SECRET REUNION (Korea, 2010)
Directed by: Hun Jang
Starring: Song Kang-Ho, Gang Dong-Won

A decade after Park Chan-wook's JOINT SECURITY AREA stole our hearts and then defected to parts unknown, the immortal Song Kang-Ho (THE HOST) returns to preside over the birth of its oddball brother-in-law, SECRET REUNION.  The sophomore film from director Hun Jang (ROUGH CUT) it pairs  Song Kang-Ho opposite Gang Dong-Won (M), in a North-vs-South spy game that becomes a one-nation bromance, mashing up DAY OF THE JACKAL with THE ODD COUPLE to create 2010's most heartwarming shoot-'em-up, alternating manly hugs with messy headshots. Not surprisingly, it's already one of Korea's biggest blockbusters of the year.

"Commie-catcher" Agent Lee is a classic Song Kang-Ho character, a lovable hardcase with a rude attitude, a hellacious home life, and a serious case of plumber's butt.  Hunting down North Korean spies is his life's work, but after a sting operation goes wrong and tensions begin to thaw between North and South, Lee's chucked out of the NIS (the National Intelligence Service, Korea's CIA) and treated like a gatecrasher in a nation fearful of further property damage.  Likewise, North Korean agent Ji-Won (Gang), the one that got away, is trapped in Seoul behind enemy lines, abandoned by his contacts and cut off from his family.  Six years later, Lee and Ji-Won meet again, with Ji-Won working construction and Lee reduced to chasing down mail-order brides for chump change, wielding nothing but a gas gun.  Hunter and hunted recognize other instantly but play it cool, each laying traps for the other.  Lee offers Ji-Won a job and invites him into his bachelor pad, while Ji-Won, convinced Lee is still a spook, begins emailing "undercover reports" to his last known superiors, and a seriocomic cat-and-mouse begins.  Gang's Monastic meticulousness clashes with Song's fratboy lassitude and somewhere between the plucked chicken in the shower and the use of the "Running Man" as undercover tradecraft, Lee and Ji-Won discover that in the new century, everyone's some sort of cast-off, and the only ideology that counts is the politics of personal choice.

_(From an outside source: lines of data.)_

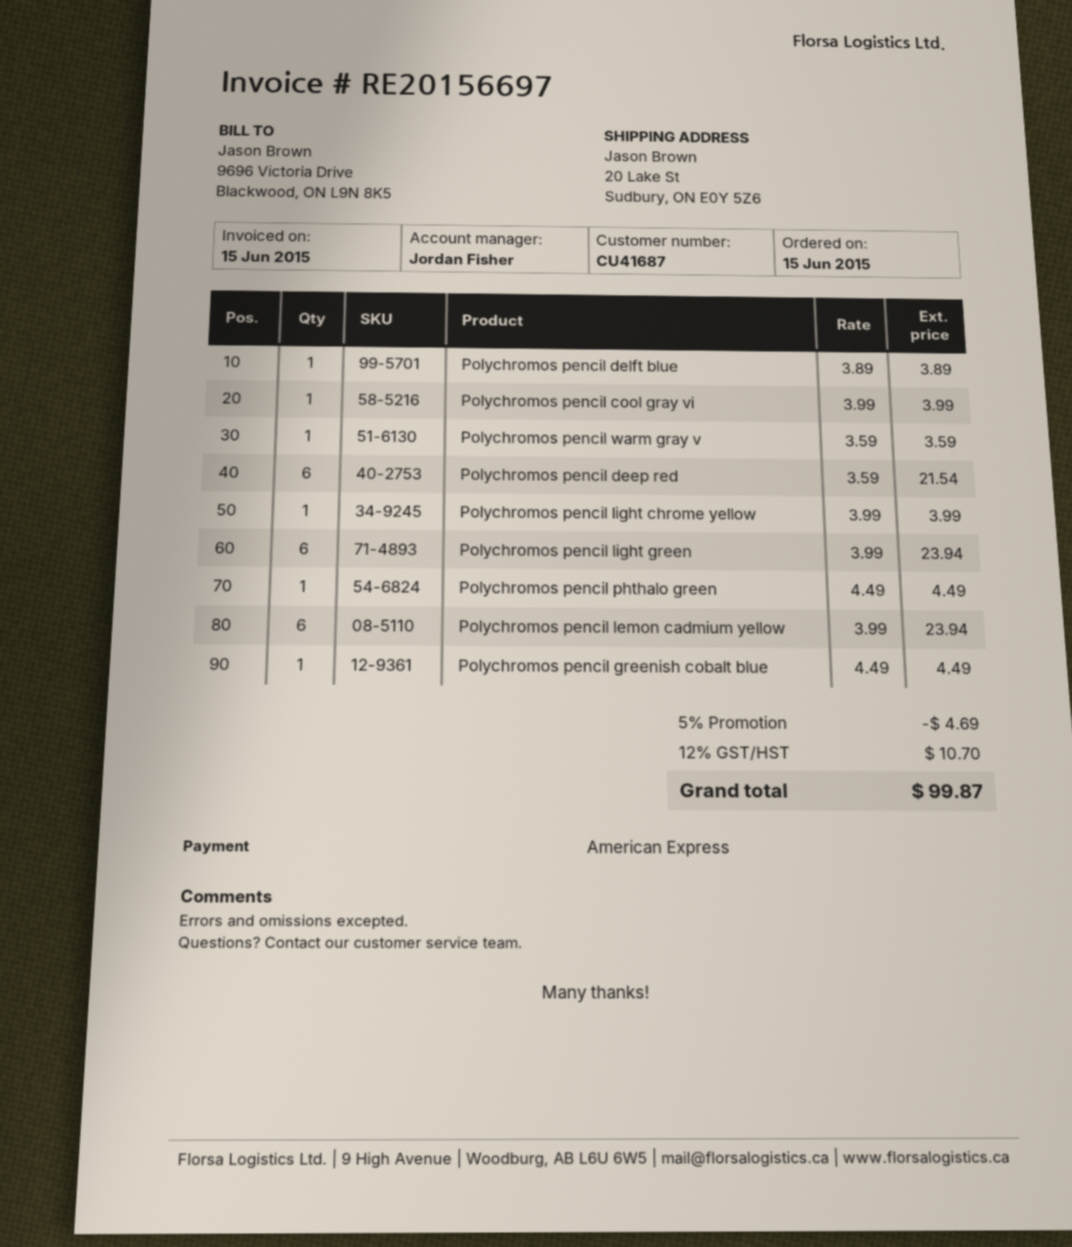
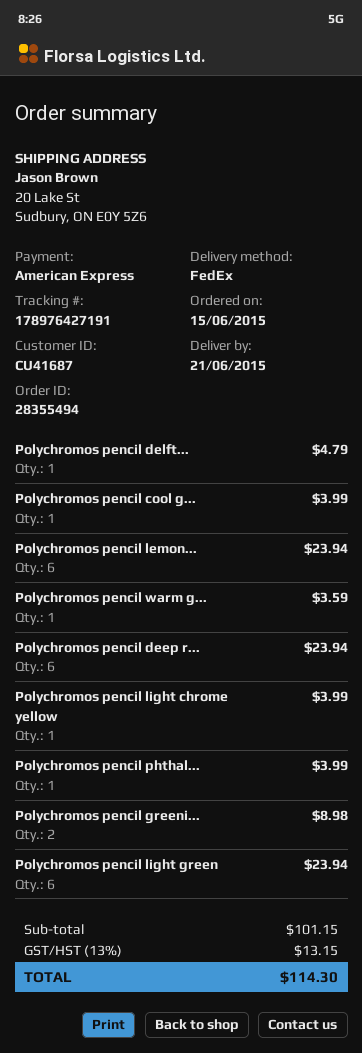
Polychromos pencil delft blue: 1 for 3.89 -> 1 for 4.79
Polychromos pencil deep red: 6 for 21.54 -> 6 for 23.94
Polychromos pencil phthalo green: 1 for 4.49 -> 1 for 3.99
Polychromos pencil greenish cobalt blue: 1 for 4.49 -> 2 for 8.98
discount: 5% = 4.69 -> none
tax: 12% = 10.70 -> 13% = 13.15
total: 99.87 -> 114.30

Boasting the coolest oil and water duo since Butch and Sundance in Song and Gang, SECRET REUNION is equal parts nail-biting suspenser and back-slapping buddy comedy; it's what would've happened if the stars of INFERNAL AFFAIRS had been able to settle everything over a couple of cold ones, then went out to get the real bad guys.  With a passion for the forgotten Cold Warriors who fell between the cracks, it insists on a humanist's viewpoint amidst the claustrophobic stairwell shootouts and gonzo moped chases, declaring all politics local and all people just...people.  Its big, broad thumb in the eye to self-important spy thrillers is also a big thumbs up for the audience, and its brawny optimism for Korea's shared future is a cinematic crowd-pleaser you won't be able to resist.